Akhir-akhir ini saya banyak belajar mengenai ke-aku-an. Sungguh bukan hal yang mudah ketika musuh yang kita hadapi adalah diri sendiri, keegoan manusia – keinginan untuk membuktikan diri.
      Tetapi ego manusia bukanlah sikap hati yang menyenangkan hati Tuhan. Tuhan suka dengan orang-orang yang rendah hati, kebalikan dari sifat dasar manusia yang egosentris. Contoh terbaik dari Alkitab adalah Tuhan Yesus sendiri “yang walaupun dalam rupa Allah, tidak menganggap kesetaraan dengan Allah itu sebagai milik yang harus dipertahankan, melainkan telah mengosong-kan diri-Nya sendiri, dan mengambil rupa seorang hamba, dan menjadi sama dengan manusia.” (Efesus 2:6-7)

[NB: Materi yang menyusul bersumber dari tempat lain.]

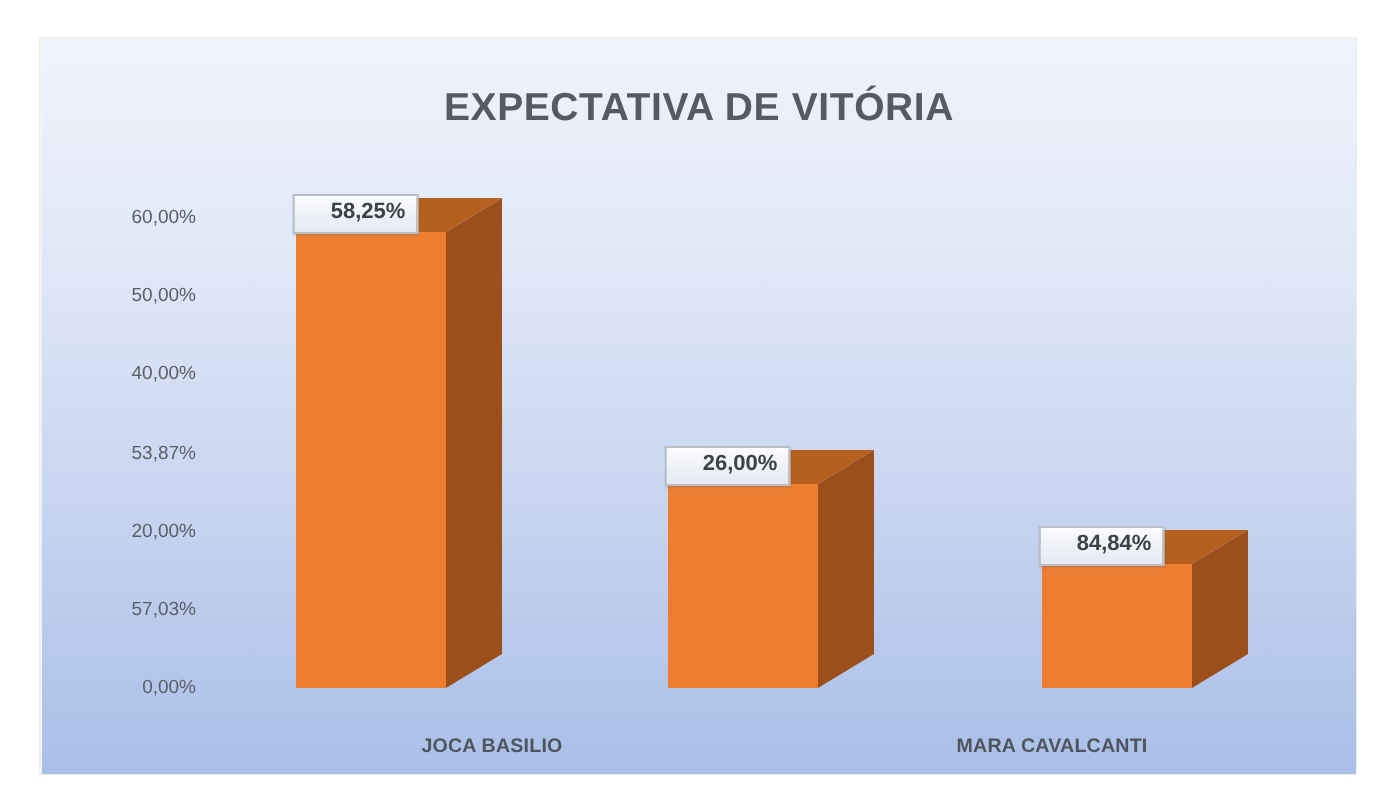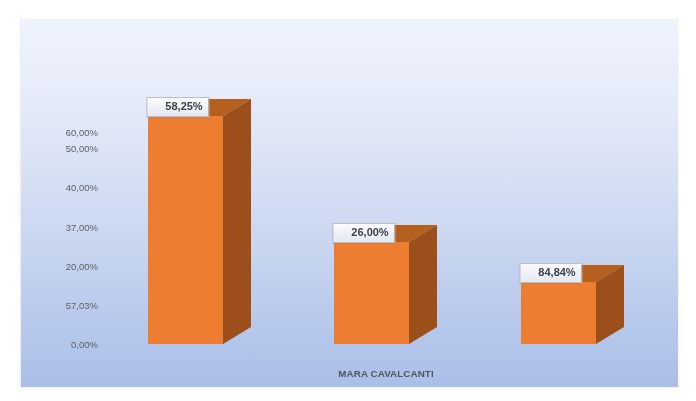"EXPECTATIVA DE VITÓRIA" div { html: none -> <div>EXPECTATIVA DE VITÓRIA</div> }
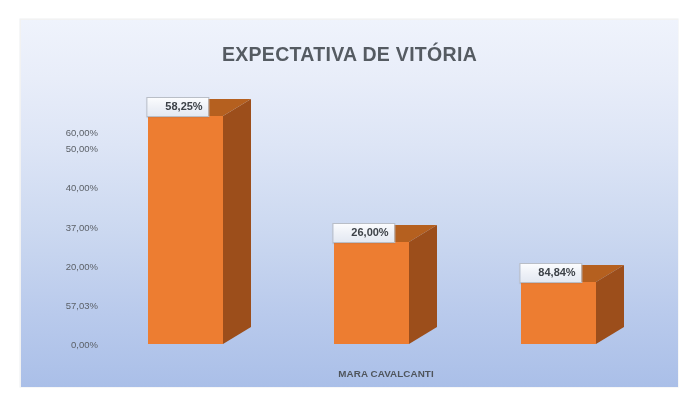"60,00%" div.ytick { margin-top: 23px -> none }
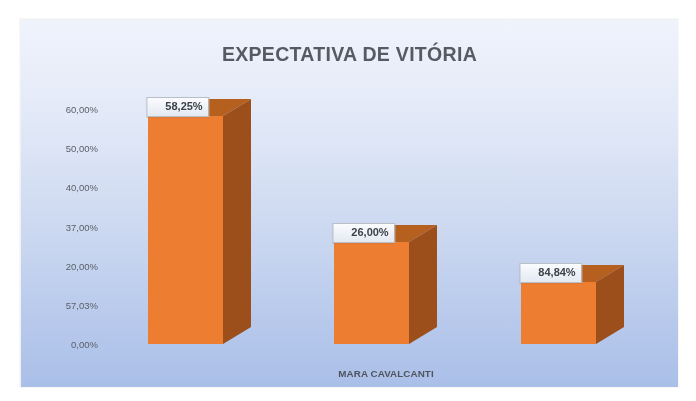"37,00%" div.ytick { text: 37,00% -> 53,87% }
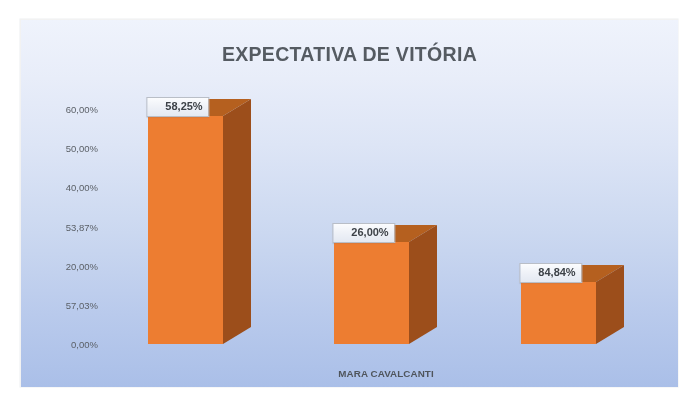"JOCA BASILIO" div.xtick { html: none -> <div>JOCA BASILIO</div> }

            Seorang yang rendah hati memiliki sikap hati yang melayani dan mau dibentuk. Tuhan  Yesus memberikan banyak teladan selama Ia turun ke bumi untuk menggenapi rencana Allah. Tuhan Yesus membasuh kaki murid-murid-Nya, Ia taat sampai mati di kayu salib, bahkan ketika Ia tergantung di kayu salib, Ia masih mendoakan orang-orang yang berlaku jahat terhadap-Nya! Bila kita memakai kekuatan kita sendiri, memakai kapasitas kasih seorang manusia, maka kita tidak dapat melakukannya. Mintalah kepada Allah supaya kita diberi kekuatan dan diberi hati yang baru yang penuh dengan kasih Bapa, maka Ia akan memberikan kepada mereka yang meminta. “Karena setiap orang yang meminta, meneri-ma dan setiap orang yang mencari, mendapat dan setiap orang yang mengetok, baginya pintu dibukakan.” (Lukas 11:10)

      Tetap semangat dan tetap berkarya di dalam kuat kuasa Roh Kudus! Tuhan Yesus memberkati J.